When he first saw her, he was intrigued.
She was so different to every other girl. Perhaps it was the sarcastic smirk or the overload of black eyeliner or the tattoos.
It was her sixteenth birthday when she first got a tattoo (much to her mother's displeasure). The roses on her shoulder, for her mother. The mother who had never left her side when her father walked out on them, the mother who had supported her and promised to support her, always.
(When her father saw it, he had flipped out. And she had yelled right back, saying that he was the one who left her and she could do what she want. That hadn't been the most pleasant conversation the pair had ever had.)
That was her first tattoo. And she had many more.
Some were visible.
Some were not.
It was their first night together that Jesse traced his fingers over them, making her shiver under the sheet.
His fingers lightly danced over her bare ribcage, and she squirmed sleepily. "What's this one for, Becs?" he said gently.
"Lyrics", she murmured. "There's lyrics on my ribs and on my back. Music made me stronger, when my father left".
The grasshopper tattoo on her wrist made him wonder. Because, as far as he knew, Beca steered clear from all things remotely bug-like (her scream that had reverberated around the station when she saw a spider- a large one, at that- was not something he'd ever forget).
"Its symbolism", she told him, and he raised an eyebrow at her. "Grasshoppers symbolise moving forward and good luck, and they can only move forward. Like kangaroos".
(If he asked why she didn't get a kangaroo tattooed on her wrist, she would potentially hurt him.)
(Beca Mitchell was deeper than he realised.)
"That was my second tattoo", she said as an afterthought, yawning slightly.
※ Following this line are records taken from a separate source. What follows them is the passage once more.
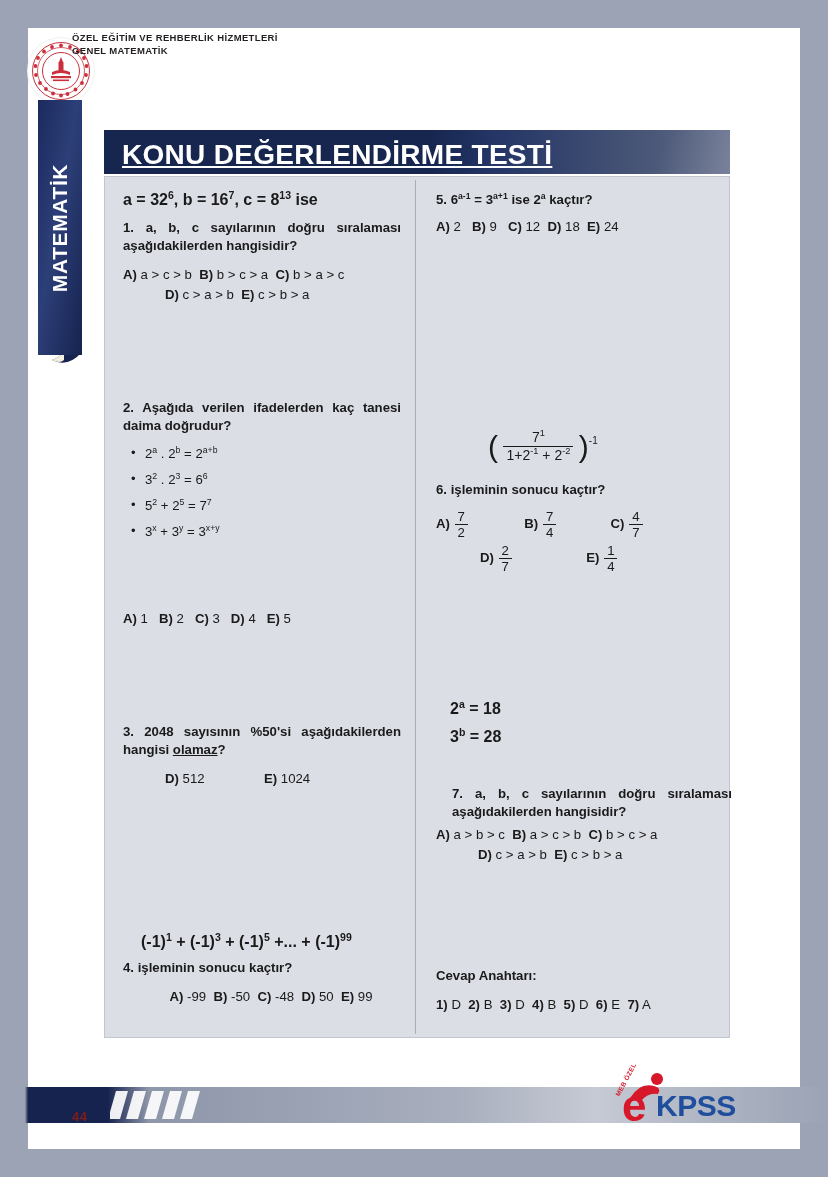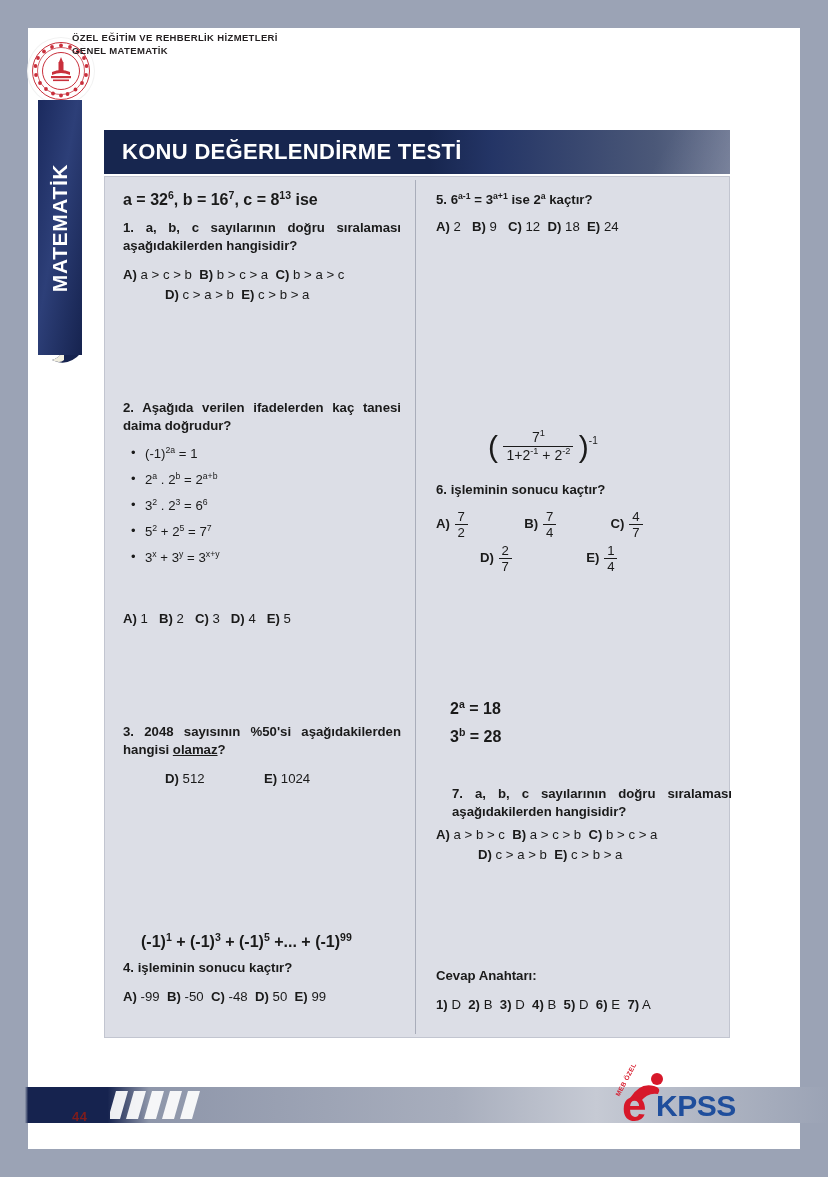"KONU DEĞERLENDİRME TESTİ" .banner h1 { font-size: 22px -> 28px; text-decoration: none -> underline }
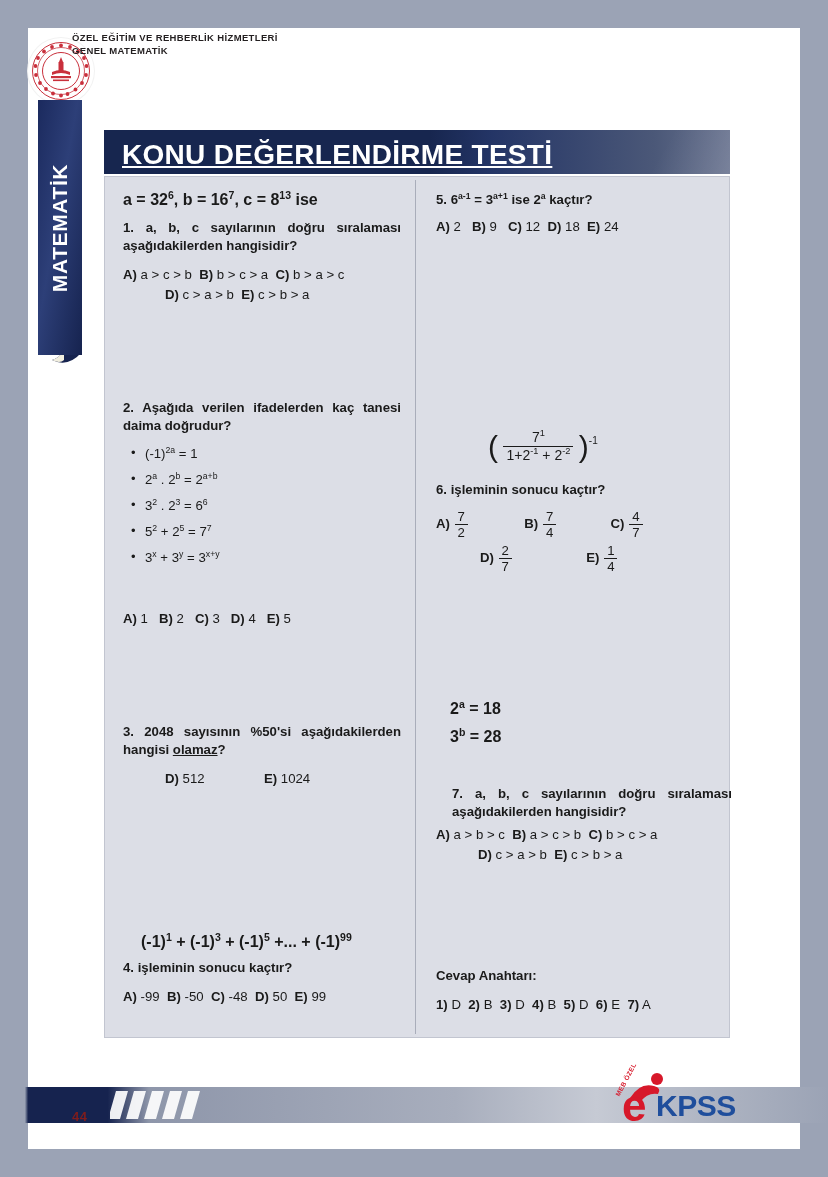"(-1)2a = 1" div { html: <div> <span>(-1)</span><sup>2a</sup><span> = 1</span> </div> -> none }
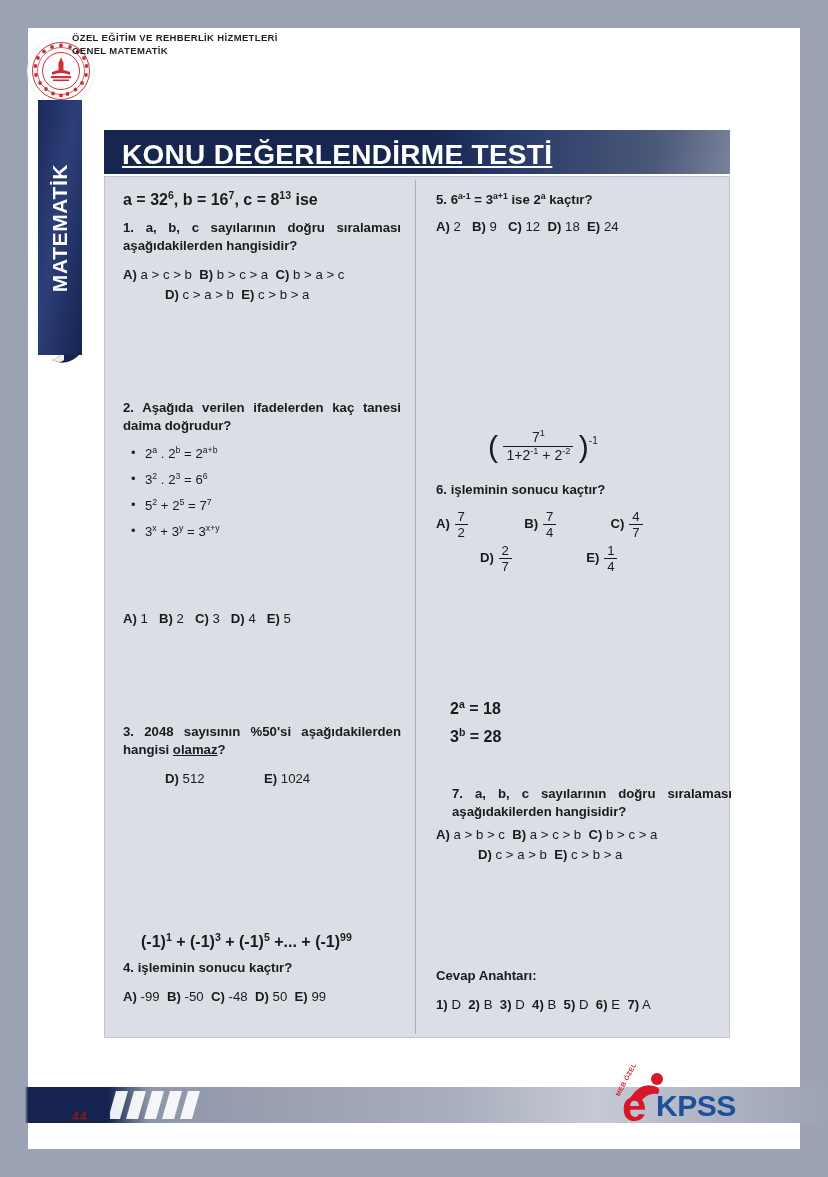"A) -99 B) -50 C)" div.q { text-align: none -> center }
Every tattoo that inked her skin she explained that night, Jesse tracing over it and inking it into his memory. He never wanted to forget that night, and he knew that he never would. She might be blind to her beauty, but he was not.
The headphone tattoo was fairly obvious, and he ran his fingers over it. The headphones around her neck caught his attention from the backseat of his parents' car, where he serenaded her (and she wasn't going to let him forget it. Although, she sang in front of a crowd what was essentially their song, but God help him if he brought that up), and she knew it.
"Music is your true love, isn't it?" he said softly, and she shook her head, merely blinks away from the throes of sleep.
"No", she mumbled. "No, it's not. It used to be". She wriggled closer to him and he pressed a kiss to the rose on her shoulder. "It used to be, but now you are. I love you, Jesse".
He loved her too. He loved her so much that it hurt.